Problem:
Could you give the data below again exactly, apart from the pictures?

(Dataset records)
__________________________________________________

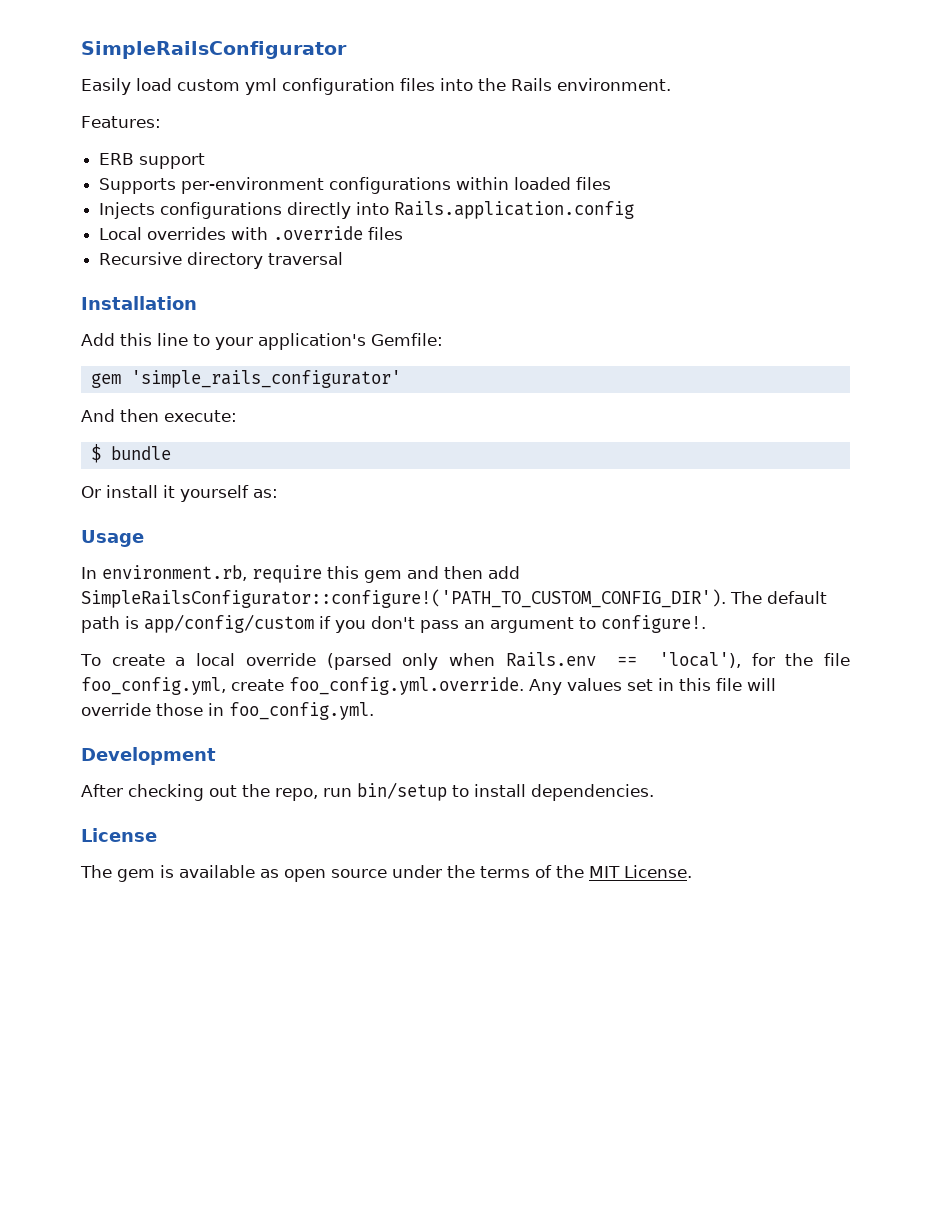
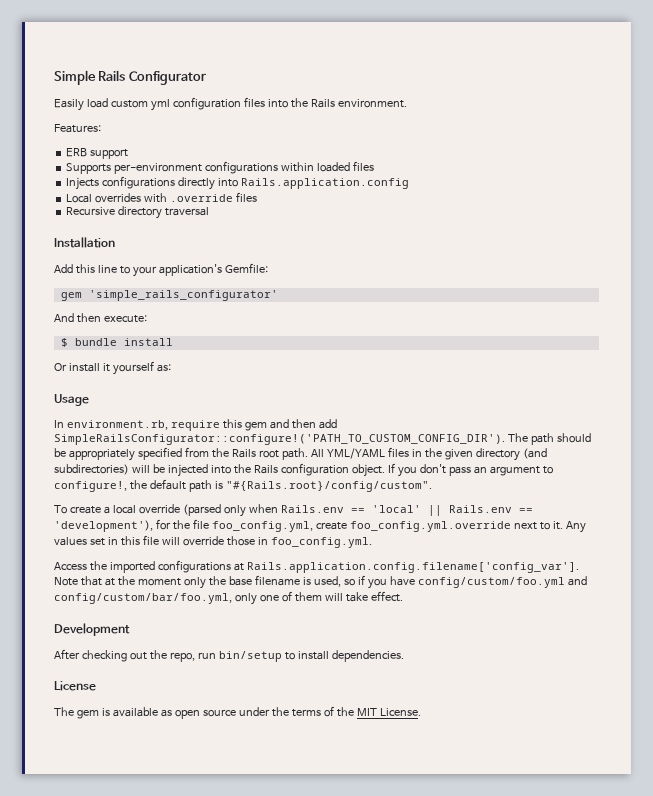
- SimpleRailsConfigurator
+ Simple Rails Configurator
- $ bundle
+ $ bundle install
- The default path is app/config/custom if you don't pass an argument to configure!.
+ The path should be appropriately specified from the Rails root path. All YML/YAML files in the given directory (and subdirectories) will be injected into the Rails configuration object. If you don't pass an argument to configure!, the default path is "#{Rails.root}/config/custom".
- To create a local override (parsed only when Rails.env == 'local'), for the file foo_config.yml, create foo_config.yml.override. Any values set in this file will override those in foo_config.yml.
+ To create a local override (parsed only when Rails.env == 'local' || Rails.env == 'development'), for the file foo_config.yml, create foo_config.yml.override next to it. Any values set in this file will override those in foo_config.yml.
+ Access the imported configurations at Rails.application.config.filename['config_var']. Note that at the moment only the base filename is used, so if you have config/custom/foo.yml and config/custom/bar/foo.yml, only one of them will take effect.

__________________________________________________

Result for this task:
- SimpleRailsConfigurator
+ Simple Rails Configurator
- $ bundle
+ $ bundle install
- The default path is app/config/custom if you don't pass an argument to configure!.
+ The path should be appropriately specified from the Rails root path. All YML/YAML files in the given directory (and subdirectories) will be injected into the Rails configuration object. If you don't pass an argument to configure!, the default path is "#{Rails.root}/config/custom".
- To create a local override (parsed only when Rails.env == 'local'), for the file foo_config.yml, create foo_config.yml.override. Any values set in this file will override those in foo_config.yml.
+ To create a local override (parsed only when Rails.env == 'local' || Rails.env == 'development'), for the file foo_config.yml, create foo_config.yml.override next to it. Any values set in this file will override those in foo_config.yml.
+ Access the imported configurations at Rails.application.config.filename['config_var']. Note that at the moment only the base filename is used, so if you have config/custom/foo.yml and config/custom/bar/foo.yml, only one of them will take effect.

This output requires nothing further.